Standing before these images at the Saatchi Gallery, viewers move slowly, leaning close to trace where one body becomes another. The photographs, printed large—some stretching six feet across—demand this kind of patient looking. You find yourself studying points of contact: how a hand grips a shoulder, how fabric bunches between pressed torsos, the small adjustments that allow the entire structure to cohere. There's something archaeological about it, as if examining ancient reliefs documenting forgotten rituals of collective being.
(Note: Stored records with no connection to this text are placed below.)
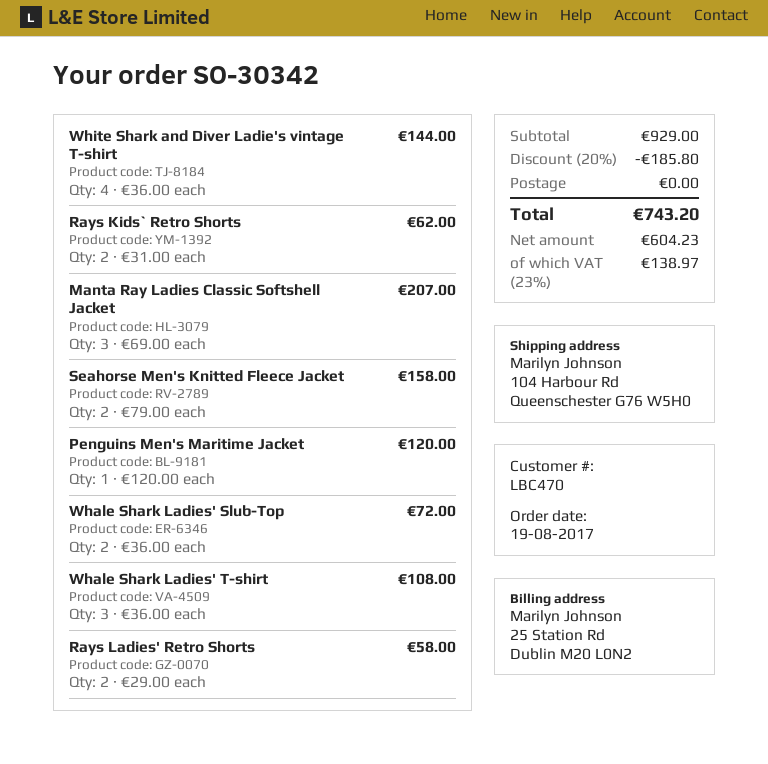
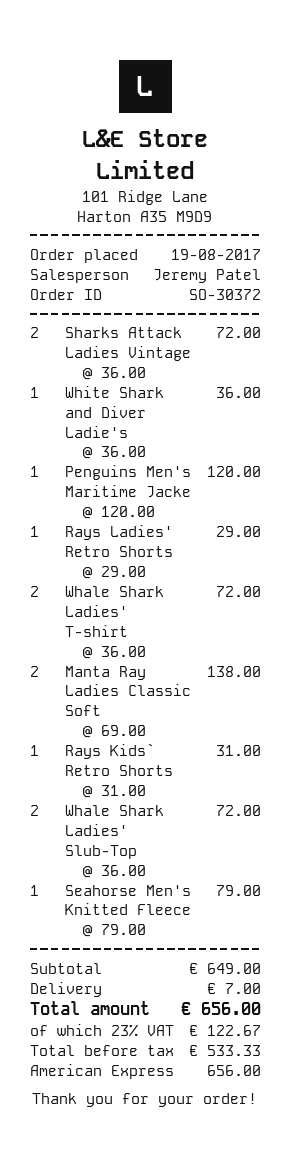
order number: SO-30342 -> SO-30372
White Shark and Diver Ladie's vintage T-shirt: 4 x 36.00 = 144.00 -> 1 x 36.00 = 36.00
Rays Kids` Retro Shorts: 2 x 31.00 = 62.00 -> 1 x 31.00 = 31.00
Manta Ray Ladies Classic Softshell Jacket: 3 x 69.00 = 207.00 -> 2 x 69.00 = 138.00
Seahorse Men's Knitted Fleece Jacket: 2 x 79.00 = 158.00 -> 1 x 79.00 = 79.00
Whale Shark Ladies' T-shirt: 3 x 36.00 = 108.00 -> 2 x 36.00 = 72.00
Rays Ladies' Retro Shorts: 2 x 29.00 = 58.00 -> 1 x 29.00 = 29.00
Sharks Attack Ladies Vintage: none -> 2 x 36.00 = 72.00
subtotal: 929.00 -> 649.00
discount: 20% = 185.80 -> none
shipping: 0.00 -> 7.00
net: 604.23 -> 533.33
tax: 23% = 138.97 -> 23% = 122.67
total: 743.20 -> 656.00

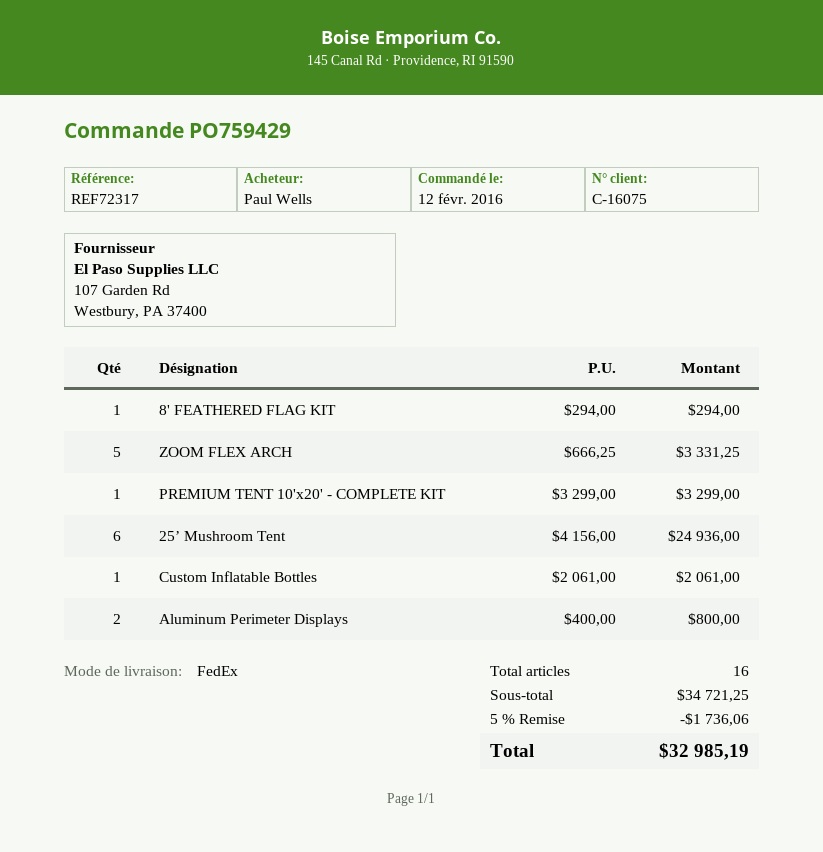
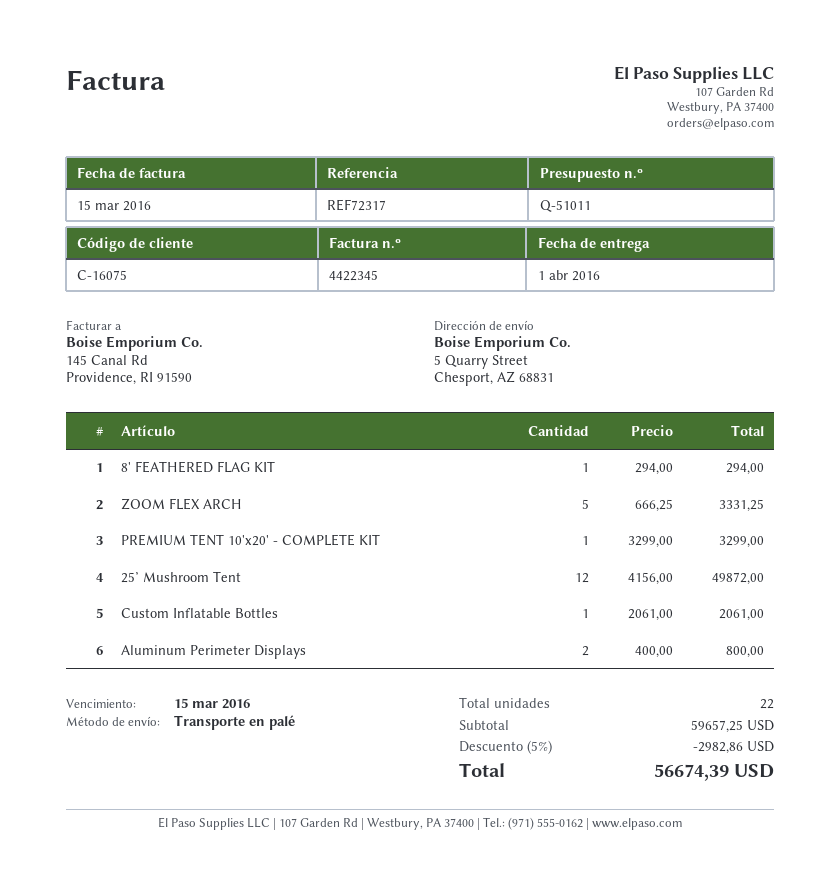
shipping method: FedEx -> pallet freight
25’ Mushroom Tent: 6 x 4156.00 = 24936.00 -> 12 x 4156.00 = 49872.00
total quantity: 16 -> 22
subtotal: 34721.25 -> 59657.25
discount: 5% = 1736.06 -> 5% = 2982.86
total: 32985.19 -> 56674.39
But look longer and the work reveals its tensions. In the vertical tower images, beauty and precarity exist in equal measure. You can sense the strain—the bodies at the bottom bearing impossible weight, the figures at the top balanced on faith alone. These structures cannot hold indefinitely. They exist for the duration of the photograph, maybe minutes longer, then everyone climbs down, stretches, and disperses—separate again, but marked by the memory of having been, however briefly, essential to something they couldn't have built alone.

In an era that tells us to optimize our bodies, protect our boundaries, and perfect our individual brands, Nadir's architecture suggests something we've forgotten: that the most profound thing about having a body isn't its isolation but its porousness, its capacity to shape and be shaped by others. Her photographs capture the beauty not of the body perfected, but of the body in relation—vulnerable, weight-bearing, held.